The neuro-ICU population poses a specific challenge in the diagnosis of infections, because of the high incidence of fever in acutely brain-injured patients. Furthermore, susceptibility to infections is likely enhanced by brain-injury (induced immune modulation). Nosocomial meningitis and ventriculitis are a specific problem for the neuro-ICU population, largely linked to craniotomy and placement of central nervous system devices [6]. A recent large-scale surveillance study estimated the risks of HAI in neurocritical a rate of 10.9/1000 ICU days, with a majority being related to the use of devices such as catheters, ventilators, central line-associated blood stream infections and ventriculostomy.

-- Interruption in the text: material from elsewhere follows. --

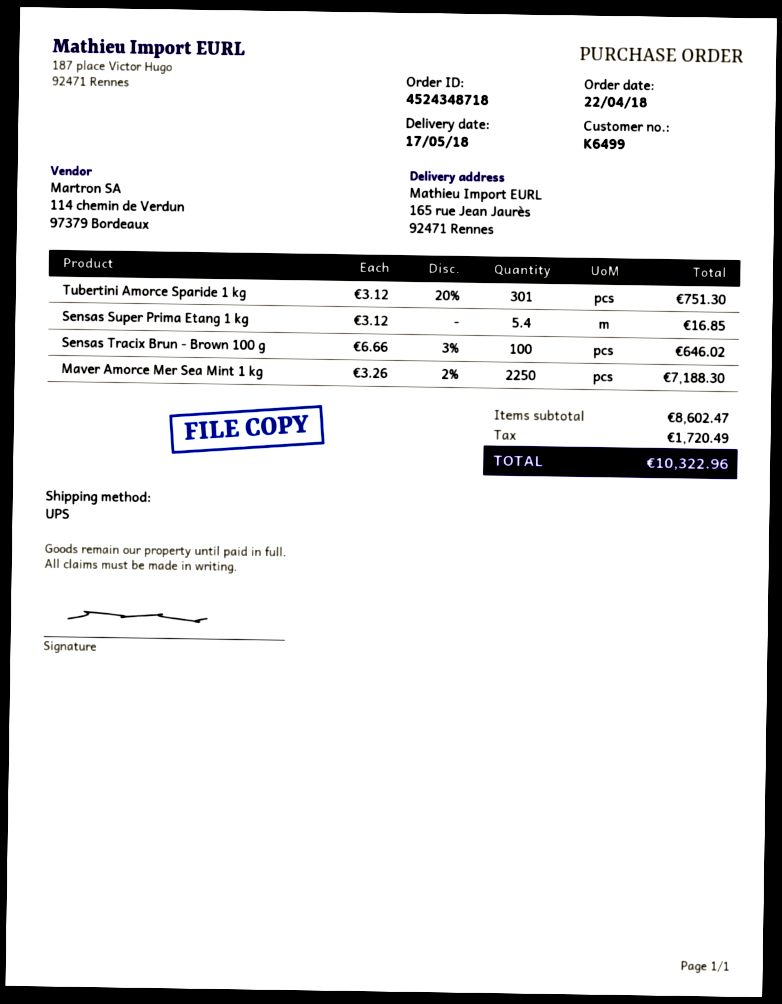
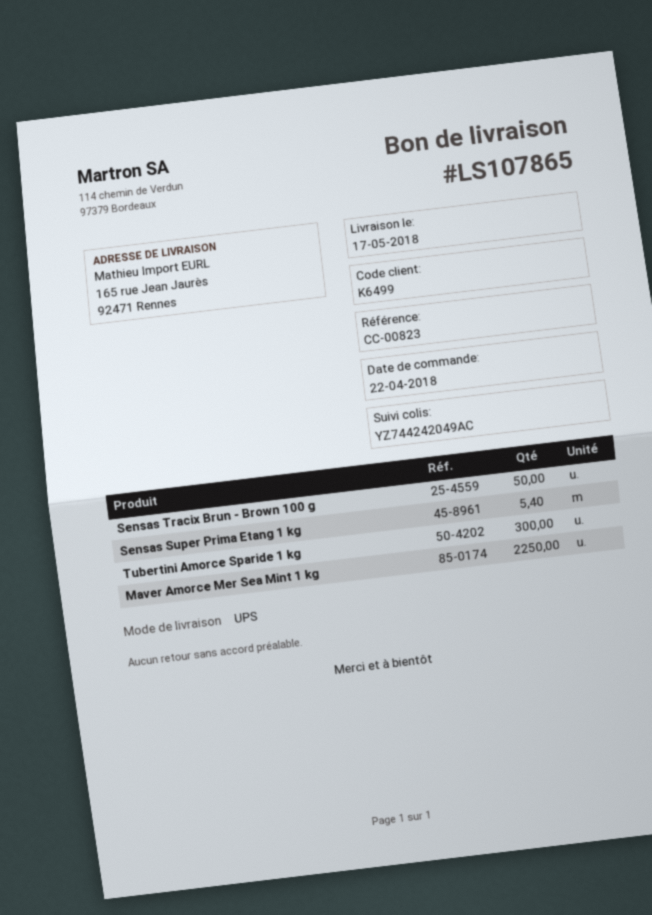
Tubertini Amorce Sparide 1 kg: 301 -> 300
Sensas Tracix Brun - Brown 100 g: 100 -> 50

Prolonged neuro-ICU length of stay (more than 48 hours) was strongly associated with all HAIs similar to the results observed in our study.

The situation is much worse in low income countries where healthcare facilities as not well equipped to implement infection control protocols even in tertiary care hospitals. The fact that healthcare associated infections can be prevented makes it even more important to take steps for disease prevention and control. It is important to start from the basic rather than developing sophisticated methods to achieve a disease-free environment. The global initiative of the WHO on patient safety programs is based on the agenda “Clean Care is Safer Care”. With this awareness and undisputed evidences, it is time for developing countries to formulate the much-needed policies for implementation of basic infection prevention practices in health care set-ups. Hand hygiene, or hand-washing is perhaps the simplest and low-cost way to reduce the risk of crosstransmission of infections prevent the spread of infections, despite which, it is least practiced by many healthcare providers. On average, healthcare providers clean their hands less than half of the times they should. On any given day, about one in 25 hospital patients has at least one healthcare-associated infection. Several studies have demonstrated that handwashing virtually eradicates the carriage of MRSA which invariably occurs on the hands of HCPs working in ICUs [7]. The hand hygiene liaison group identified nine controlled studies, all of which showed significant reductions in infection related outcomes, even in settings with a high infection rates in critically ill patients [8]. It is important to educate the healthcare providers, particularly in the neuro-intensive units when and how to properly wash their hands.

Another method to achieve infectious disease prevention is barrier nursing to protect medical staff against infection by patients and also protect patients with highly infectious diseases from spreading their pathogens to other non-infected people. This technique provides maximal isolation care, while also preventing the disease from spreading while care is being provided. Simple barrier nursing consists of utilizing sterile: gloves, masks, gowns, head-covers and eye protection [9]. A much rigid barrier nursing in more catastrophic case involves further use of air-locking systems and wearing of personal protective equipment to ensure strict protection from any contagious infection.

Barrier nursing has been shown to be accepted by most patients in a very positive manner as they feel content with the level of care and privacy being provided to them. On the other hand, it does compromise the quality of emotional support for the patient and may aggravate the social stigma of isolation within the patient [10]. Nevertheless, it is desirable to provide optimum care for best patient outcome, which could otherwise deteriorate with the prevalence of nosocomial infections, particularly in critically-ill patients.


The results clearly indicate that a shorter duration of ICU stay along with the implementation of hand hygiene and barrier nursing practices can decrease the incidence of nosocomial infections in neuro-intensive care patients. Practicing hand hygiene and barrier nursing is a simple yet effective way to prevent infections.